Typed fact views are better than arbitrary rule-body guessing

The local polint/exlint research direction is relevant because it turns this into an API design question. A rule should request the facts it needs. The engine should know those facts before analysis so it can plan work, validate setup, cache correctly, and explain unsupported capabilities.

Bad shape:

rust
fn rule(ctx: &RuleCtx) {
    // rule can secretly read anything from a broad database
}

Better shape:

rust
fn no_raw_api_calls(
    ctx: &mut RuleCtx<'_>,
    imports: Imports<'_>,
    strings: StringLiterals<'_>,
    // future:
    // resolved_imports: ResolvedImports<'_>,
    // symbols: Symbols<'_>,
    // types: TypeFacts<'_>,
) -> RuleResult {
    // the function signature is the fact contract
}

The insight for the blog is tool-agnostic: make the rule's data needs explicit. This matters because agent-facing diagnostics are only trustworthy when the analyzer can say which facts were exact, which were heuristic, and which were unavailable due to missing setup.

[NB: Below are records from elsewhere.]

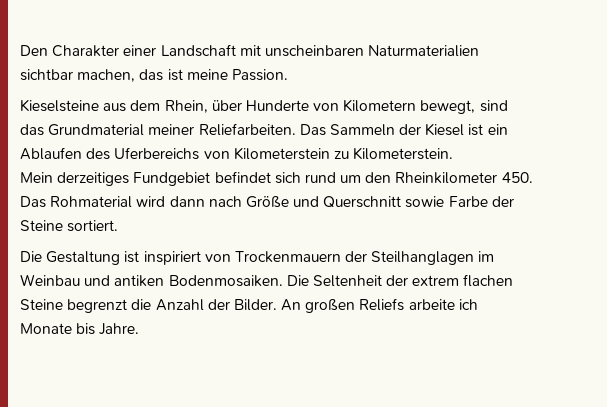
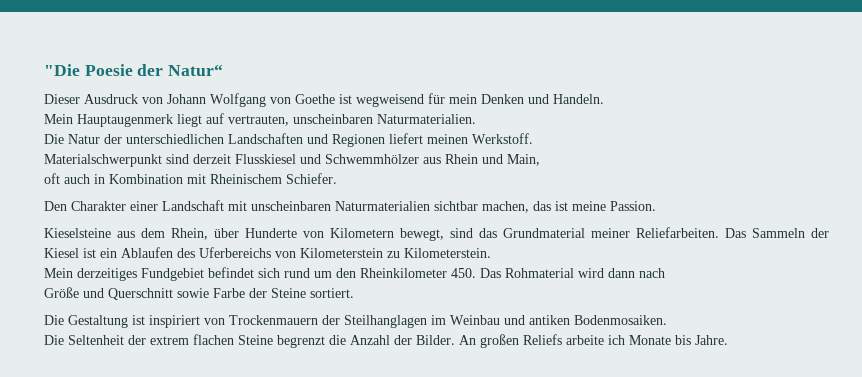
+ "Die Poesie der Natur“
+ Dieser Ausdruck von Johann Wolfgang von Goethe ist wegweisend für mein Denken und Handeln.
+ Mein Hauptaugenmerk liegt auf vertrauten, unscheinbaren Naturmaterialien.
+ Die Natur der unterschiedlichen Landschaften und Regionen liefert meinen Werkstoff.
+ Materialschwerpunkt sind derzeit Flusskiesel und Schwemmhölzer aus Rhein und Main,
+ oft auch in Kombination mit Rheinischem Schiefer.
- Mein derzeitiges Fundgebiet befindet sich rund um den Rheinkilometer 450. Das Rohmaterial wird dann nach Größe und Querschnitt sowie Farbe der Steine sortiert.
+ Mein derzeitiges Fundgebiet befindet sich rund um den Rheinkilometer 450. Das Rohmaterial wird dann nach
+ Größe und Querschnitt sowie Farbe der Steine sortiert.
- Die Gestaltung ist inspiriert von Trockenmauern der Steilhanglagen im Weinbau und antiken Bodenmosaiken. Die Seltenheit der extrem flachen Steine begrenzt die Anzahl der Bilder.
+ Die Gestaltung ist inspiriert von Trockenmauern der Steilhanglagen im Weinbau und antiken Bodenmosaiken.
+ Die Seltenheit der extrem flachen Steine begrenzt die Anzahl der Bilder.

Precision tiers should be visible

Not all facts are equally strong.

Precision tierExampleDiagnostic language
Exact syntaxraw string literal, direct import path"Found this literal/import."
Resolved syntaximport resolves to forbidden internal package"Import resolves to forbidden module."
Heuristic structurebranch appears untested by naming convention"No local test evidence found."
Semantic/type-backedcall violates generated client contract"Call does not match approved typed API surface."
Cross-file inferredmigration appears incomplete"This appears inconsistent with the migration pattern."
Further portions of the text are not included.